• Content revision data
=== Section Start ===

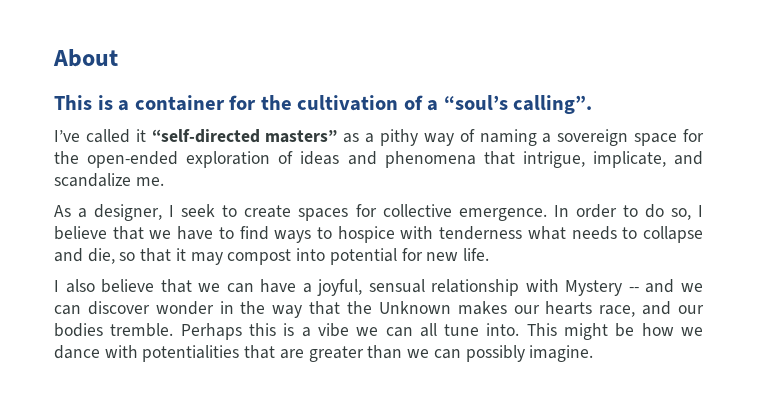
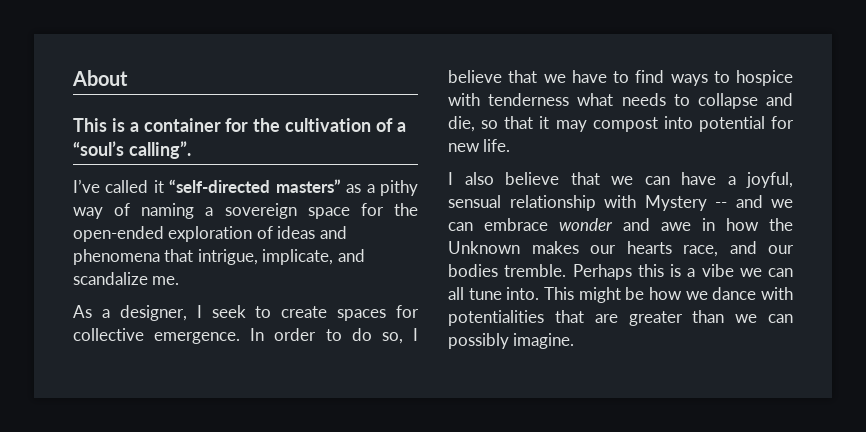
[87,301,341,318] discover wonder in the way that -> [484,218,759,231] embrace wonder and awe in how

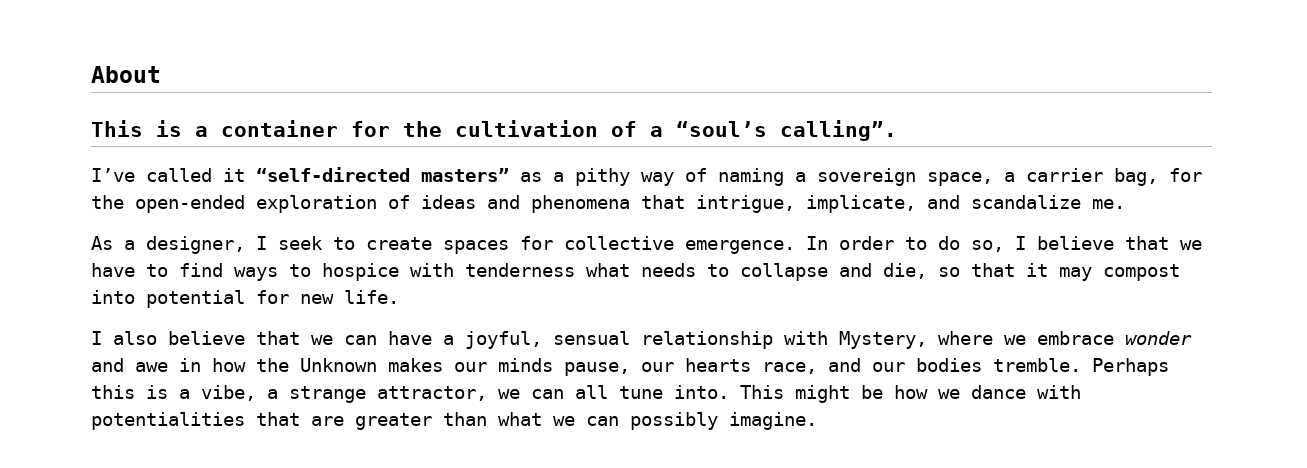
[307,207,350,219] space -> [927,168,1158,186] space, a carrier bag,
[644,195,793,211] [448,222,473,231] Mystery -- and we can -> [839,331,1026,349] Mystery, where we
(616, 249) none -> [498,358,674,376] minds pause, our
[701,264,734,277] vibe -> [201,385,487,403] vibe, a strange attractor,
(725, 316) none -> [498,412,542,426] what

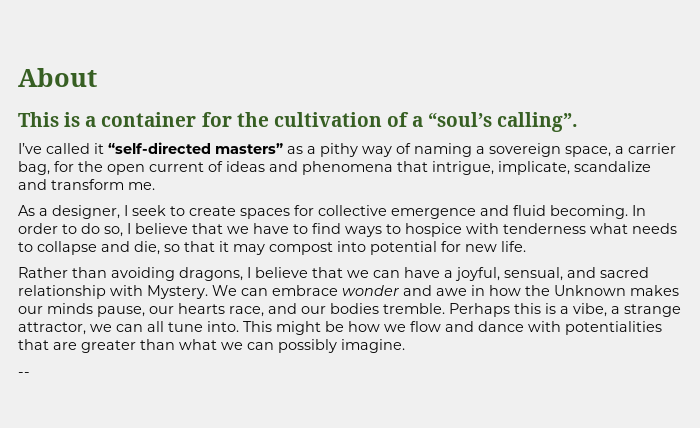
[135,195,377,213] open-ended exploration -> [107,162,204,175] open current
[927,195,1081,209] and scandalize -> [574,161,651,172] [18,179,124,190] scandalize and transform
[685,240,795,254] emergence. -> [391,205,628,219] emergence and fluid becoming.
[91,331,157,345] I also -> [18,267,251,281] Rather than avoiding dragons, I
[553,331,1026,349] sensual relationship with Mystery, where we -> [504,267,649,281] [18,285,268,299] sensual, and sacred relationship with Mystery. We can
(960, 394) none -> [410,321,474,332] flow and
(817, 421) none -> [18,372,30,376] // --

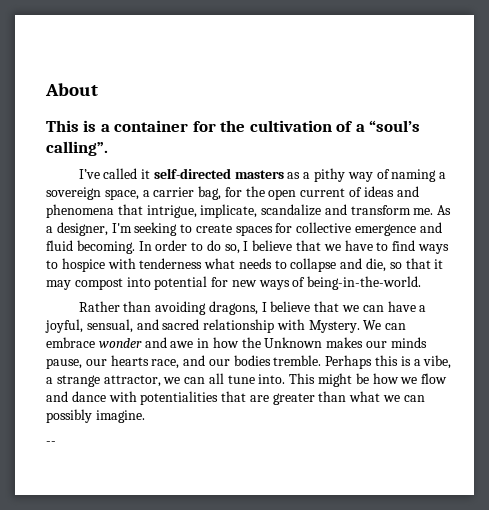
[108,142,283,154] “self-directed masters” -> [153,168,284,179] self-directed masters
(155, 186) // -> (434, 211) none
[124,205,166,216] I seek -> [111,222,178,236] I'm seeking
[501,241,526,252] life. -> [258,276,422,290] ways of being-in-the-world.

=== Section End ===

• WHAT IS BEING ASKED
Find the line that contains "[91,331,157,345] I also", then write out that line and every line after it through the end of the records, exactly. Leave the pictures out.

• ANSWER BOX
[91,331,157,345] I also -> [18,267,251,281] Rather than avoiding dragons, I
[553,331,1026,349] sensual relationship with Mystery, where we -> [504,267,649,281] [18,285,268,299] sensual, and sacred relationship with Mystery. We can
(960, 394) none -> [410,321,474,332] flow and
(817, 421) none -> [18,372,30,376] // --

[108,142,283,154] “self-directed masters” -> [153,168,284,179] self-directed masters
(155, 186) // -> (434, 211) none
[124,205,166,216] I seek -> [111,222,178,236] I'm seeking
[501,241,526,252] life. -> [258,276,422,290] ways of being-in-the-world.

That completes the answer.